Tally the lines containing "ascending" in this data. Respond with the tally alone.

====

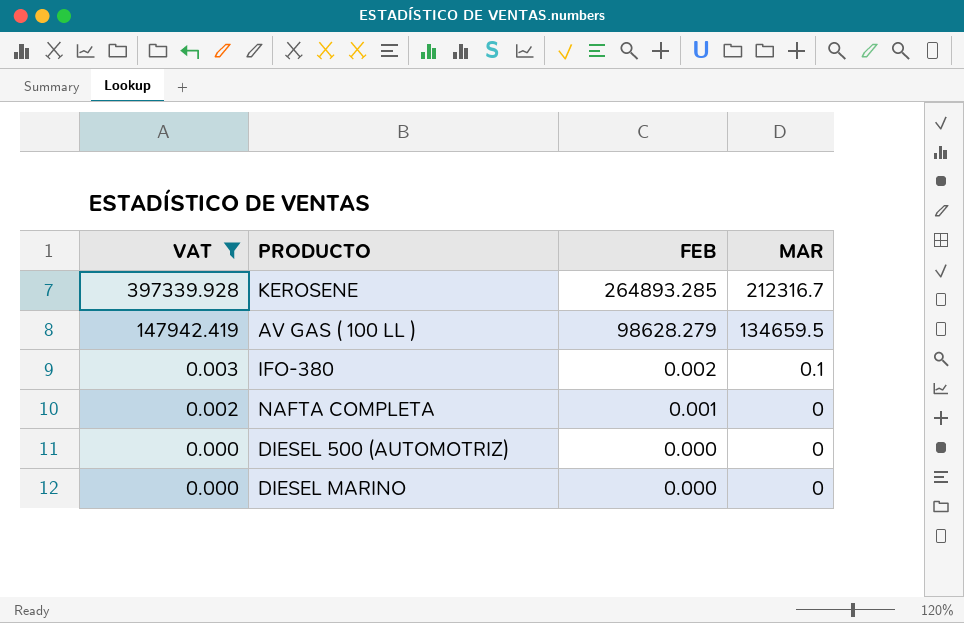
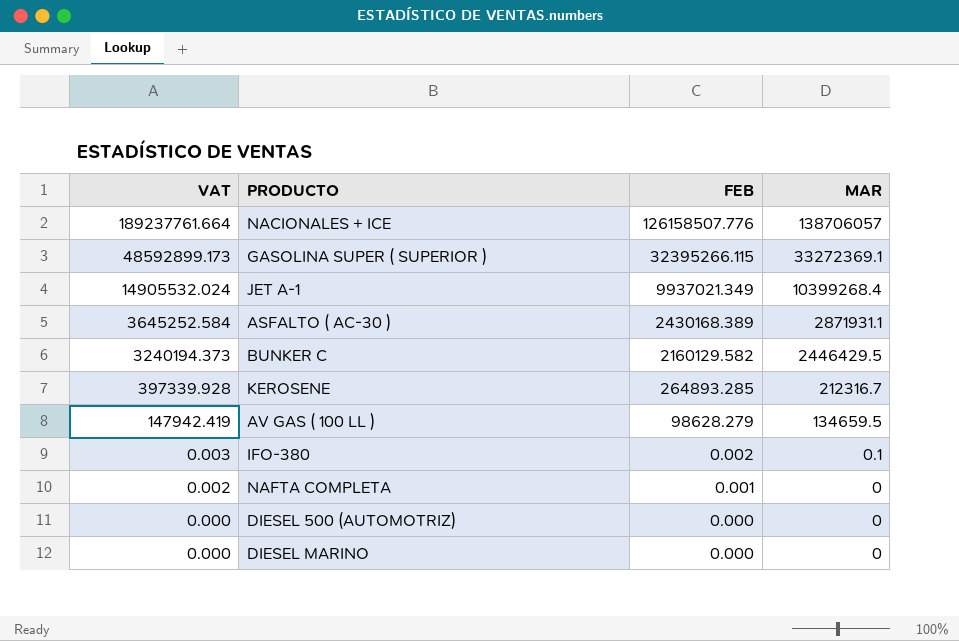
filter: VAT <= 397339.928 -> none

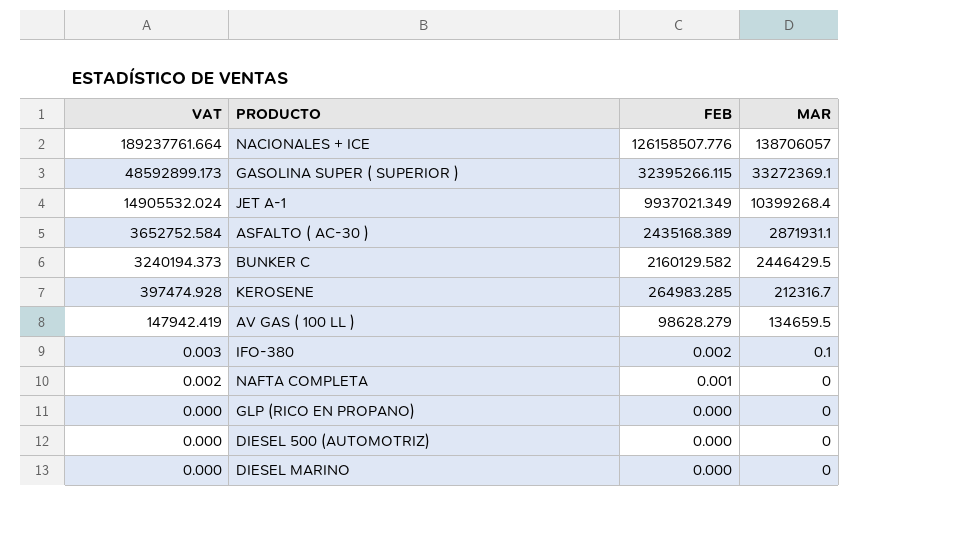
ASFALTO ( AC-30 ) | VAT: 3645252.584 -> 3652752.584
ASFALTO ( AC-30 ) | FEB: 2430168.389 -> 2435168.389
KEROSENE | VAT: 397339.928 -> 397474.928
KEROSENE | FEB: 264893.285 -> 264983.285
row GLP (RICO EN PROPANO): none -> 0.000 | 0.000 | 0

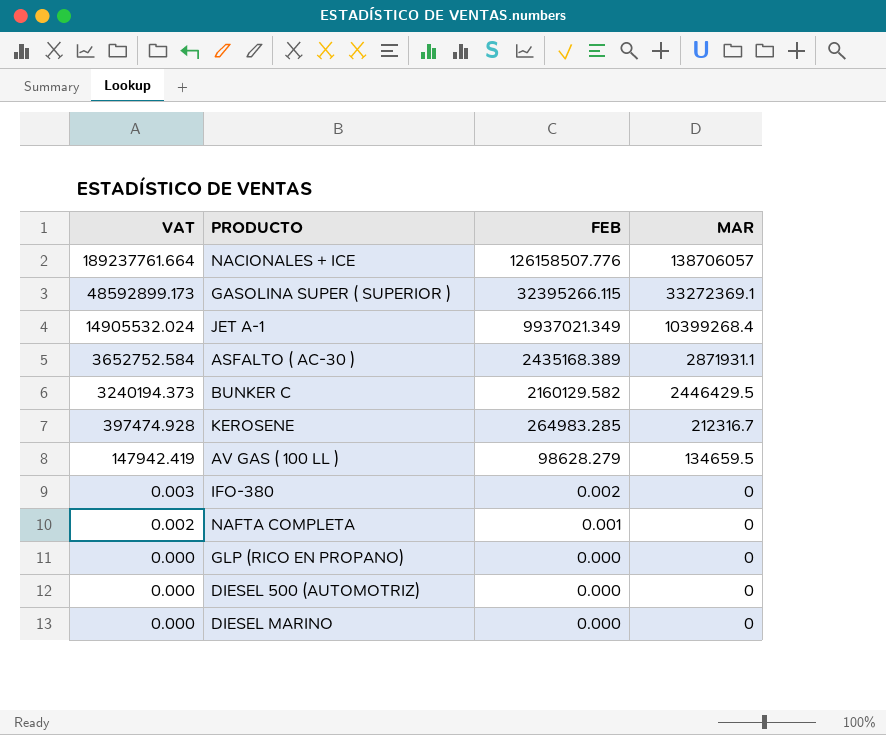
IFO-380 | MAR: 0.1 -> 0

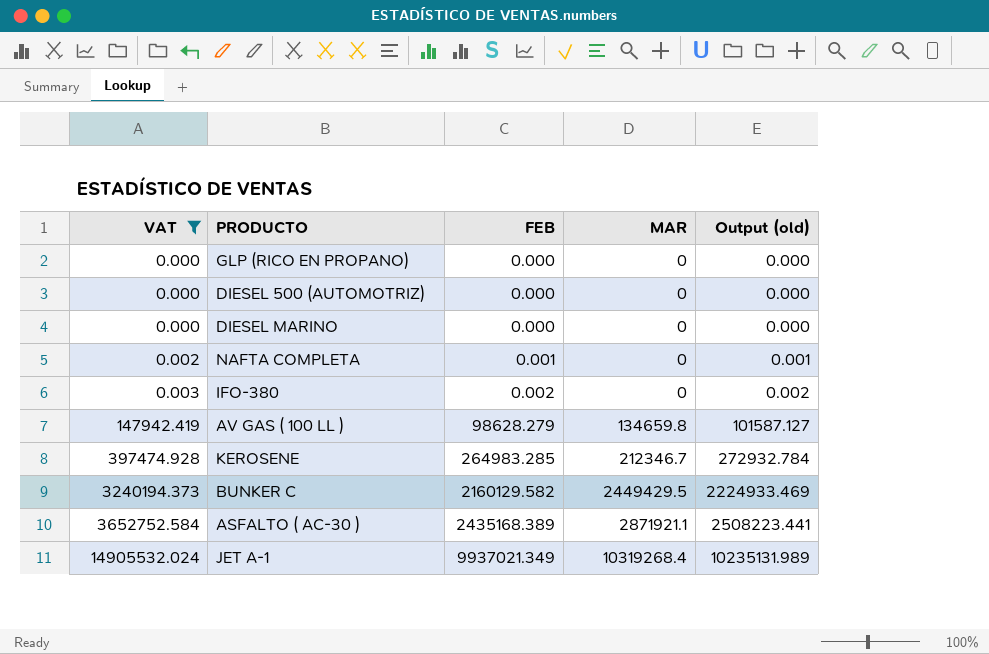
filter: none -> VAT <= 14905532.024
row order: VAT descending -> VAT ascending
column Output (old) | formula: none -> [FEB] * 1.03
AV GAS ( 100 LL ) | MAR: 134659.5 -> 134659.8
KEROSENE | MAR: 212316.7 -> 212346.7
BUNKER C | MAR: 2446429.5 -> 2449429.5
ASFALTO ( AC-30 ) | MAR: 2871931.1 -> 2871921.1
JET A-1 | MAR: 10399268.4 -> 10319268.4

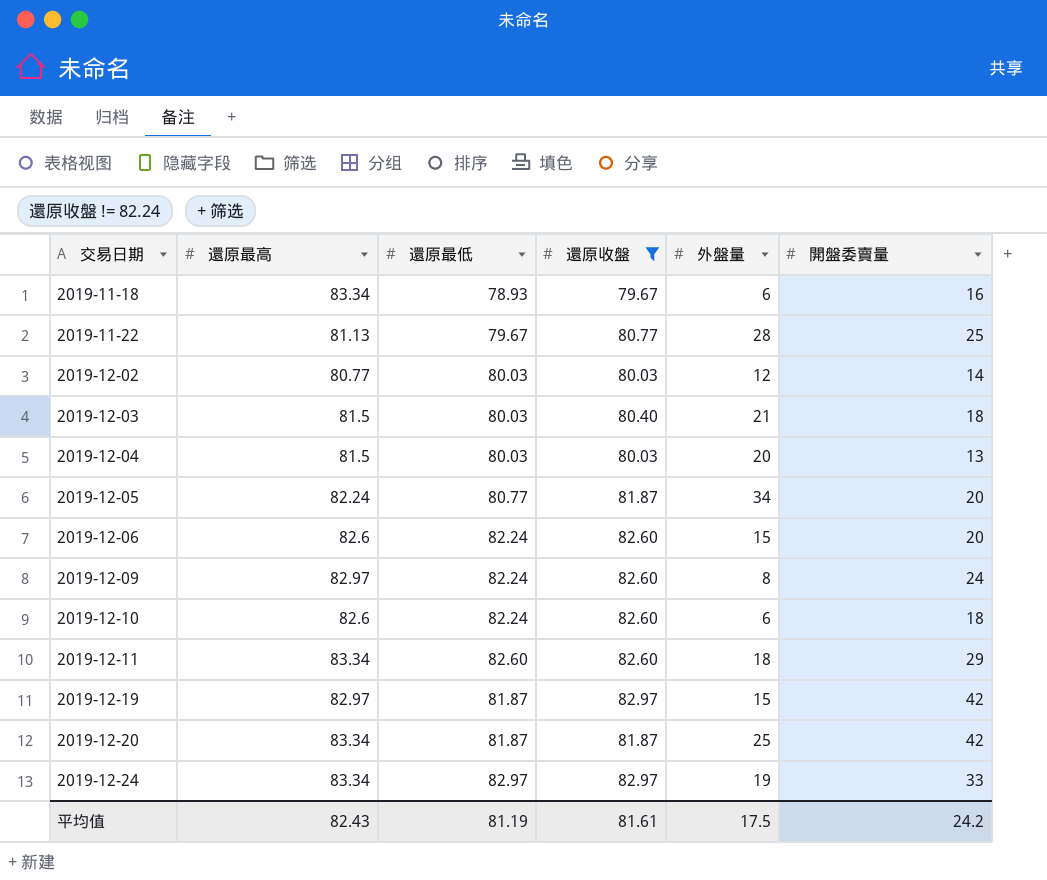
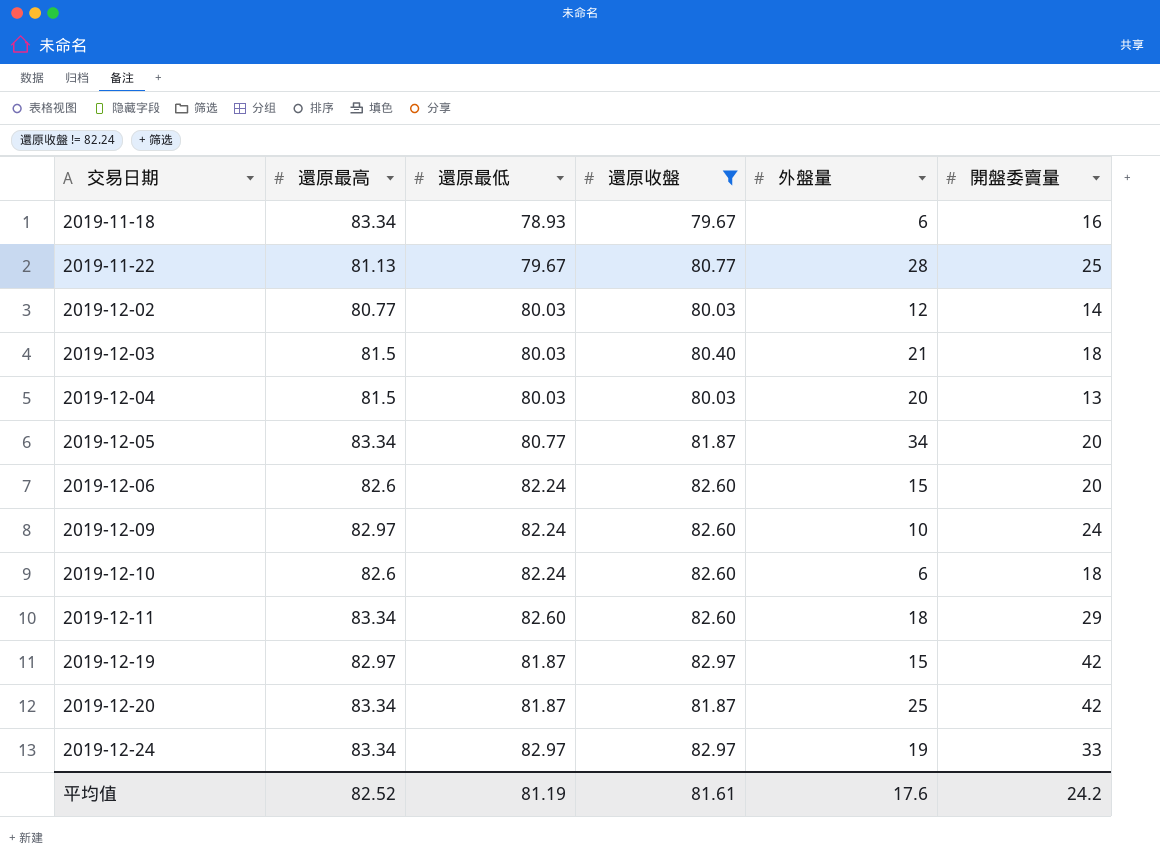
2019-12-05 | 還原最高: 82.24 -> 83.34
2019-12-09 | 外盤量: 8 -> 10
平均值 | 還原最高: 82.43 -> 82.52
平均值 | 外盤量: 17.5 -> 17.6

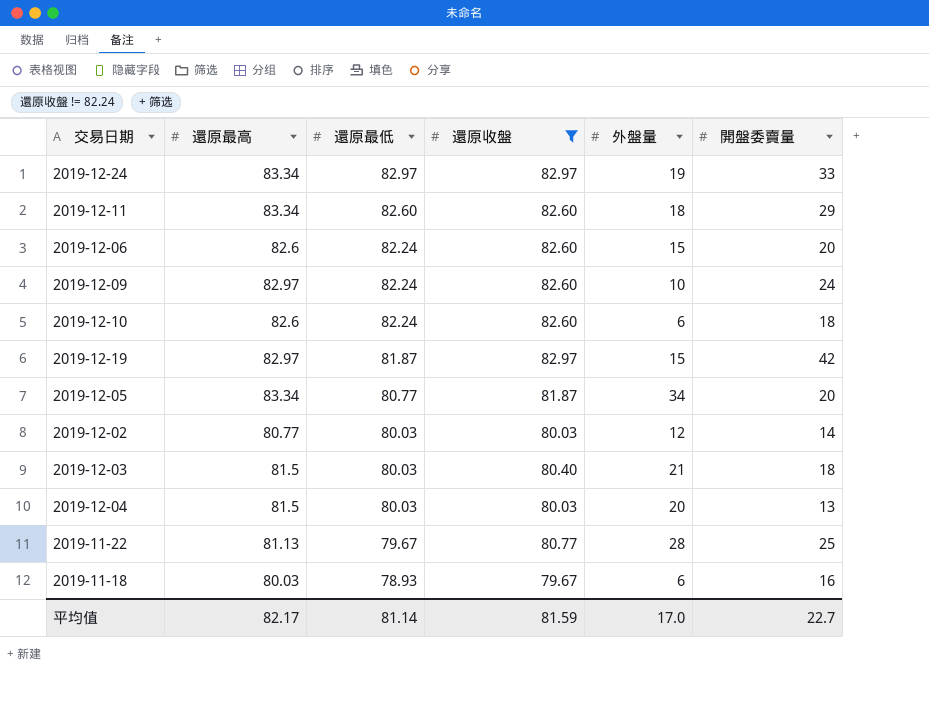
row order: 交易日期 ascending -> 還原最低 descending
row 2019-12-20: 83.34 | 81.87 | 81.87 | 25 | 42 -> none
2019-11-18 | 還原最高: 83.34 -> 80.03
平均值 | 還原最高: 82.52 -> 82.17
平均值 | 還原最低: 81.19 -> 81.14
平均值 | 還原收盤: 81.61 -> 81.59
平均值 | 外盤量: 17.6 -> 17.0
平均值 | 開盤委賣量: 24.2 -> 22.7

====

SOLUTION: 2